PERLINDUNGAN HUKUM TERHADAP KEKERASAN SEKSUAL ANAK DI BAWAH UMUR BERDASARKAN UNDANG-UNDANG NO 35 TAHUN 2014
Keywords:
Perlindungan Anak, Kekerasan Seksual, Undang-Undang Nomor 35 Tahun 2014Abstract
Perlindungan hukum terhadap anak di bawah umur yang menjadi korban kekerasan seksual, khususnya pemerkosaan, merupakan aspek krusial dalam sistem hukum Indonesia.
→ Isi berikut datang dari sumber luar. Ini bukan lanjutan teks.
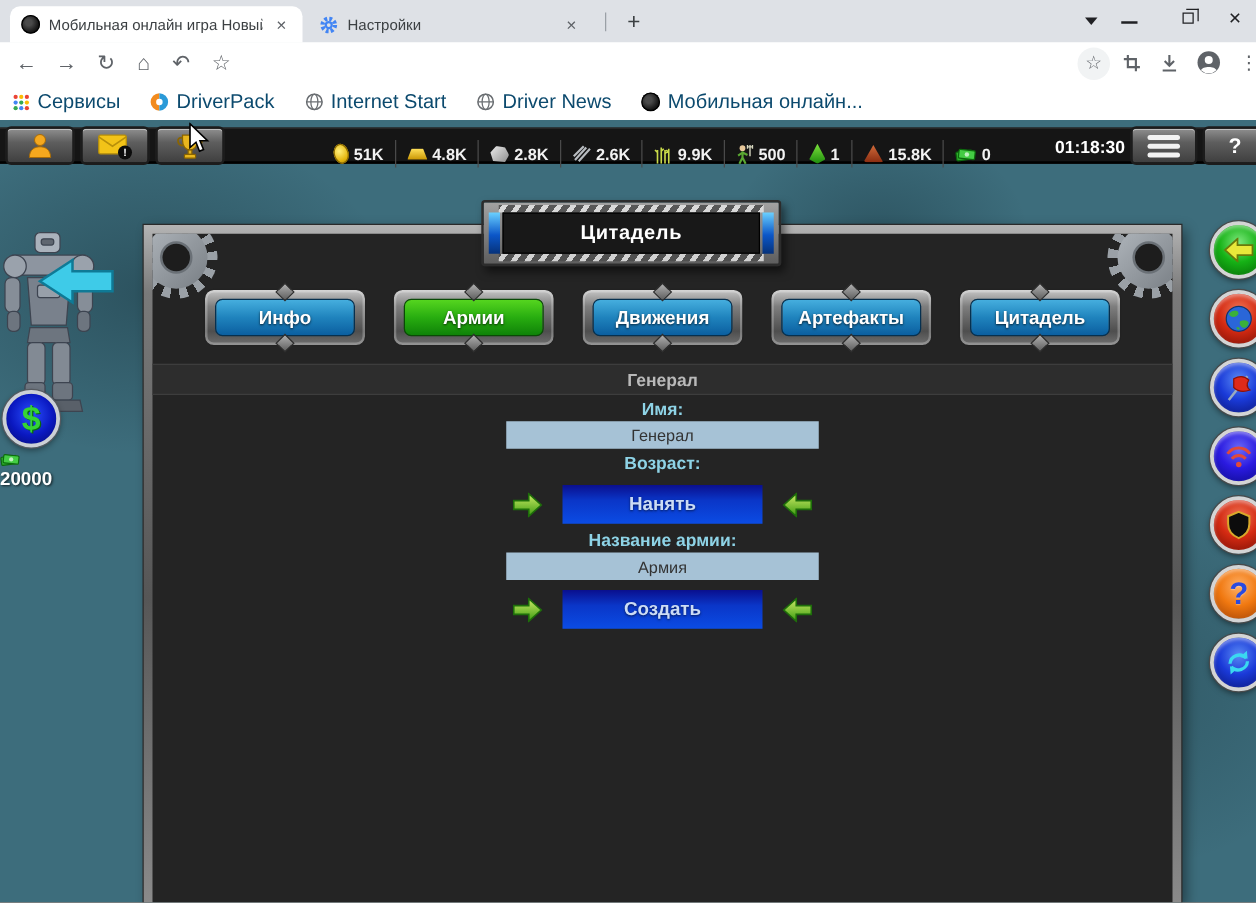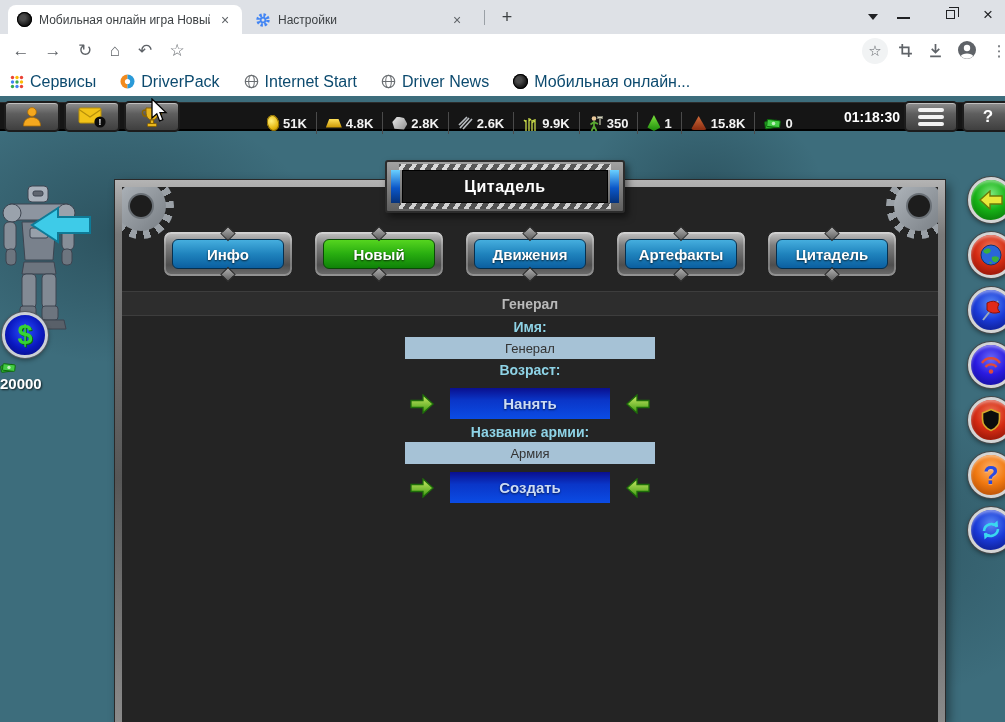"350" span { text: 350 -> 500 }
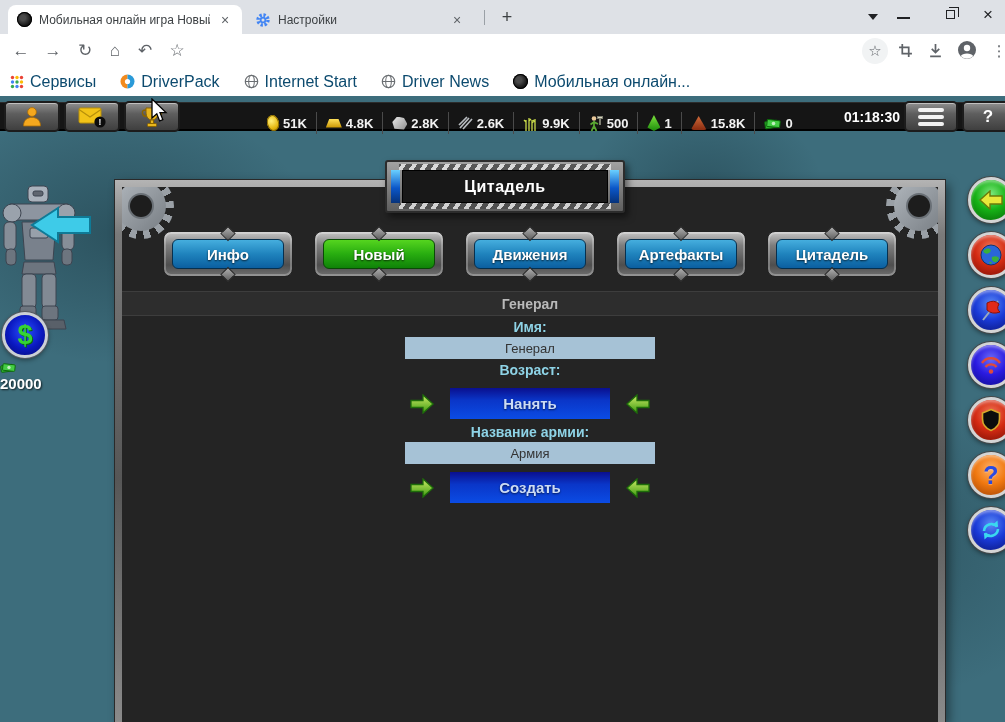"Новый" div.tabbtn { text: Новый -> Армии }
Anak sebagai kelompok rentan membutuhkan regulasi yang komprehensif dan implementasi yang efektif untuk memastikan hak-haknya terlindungi. Salah satu instrumen hukum yang mengatur perlindungan terhadap anak korban kekerasan seksual adalah Undang-Undang Nomor 35 Tahun 2014 tentang Perlindungan Anak. Namun, meskipun telah ada pengaturan hukum yang cukup jelas, masih terdapat berbagai kendala dalam penerapannya di lapangan. Artikel ini bertujuan untuk menganalisis bentuk perlindungan hukum terhadap anak korban pemerkosaan berdasarkan UU No. 35 Tahun 2014 serta mengidentifikasi kendala yang dihadapi dalam implementasi peraturan tersebut. Metode penelitian yang digunakan adalah metode yuridis normatif dengan pendekatan statute approach, yang menelaah peraturan perundang-undangan yang berkaitan dengan perlindungan anak korban kekerasan seksual. Hasil penelitian menunjukkan bahwa UU No. 35 Tahun 2014 telah mengatur berbagai bentuk perlindungan bagi anak korban pemerkosaan, termasuk sanksi tegas bagi pelaku, pendampingan hukum, serta pemulihan psikologis dan sosial bagi korban. Namun, kendala dalam implementasi masih terjadi, seperti lemahnya penegakan hukum, kurangnya koordinasi antara lembaga terkait, serta masih adanya stigma sosial yang menghambat korban untuk melapor. Oleh karena itu, diperlukan penguatan mekanisme perlindungan hukum, peningkatan kapasitas aparat penegak hukum, serta edukasi masyarakat guna menciptakan sistem perlindungan yang lebih efektif bagi anak korban kekerasan seksual.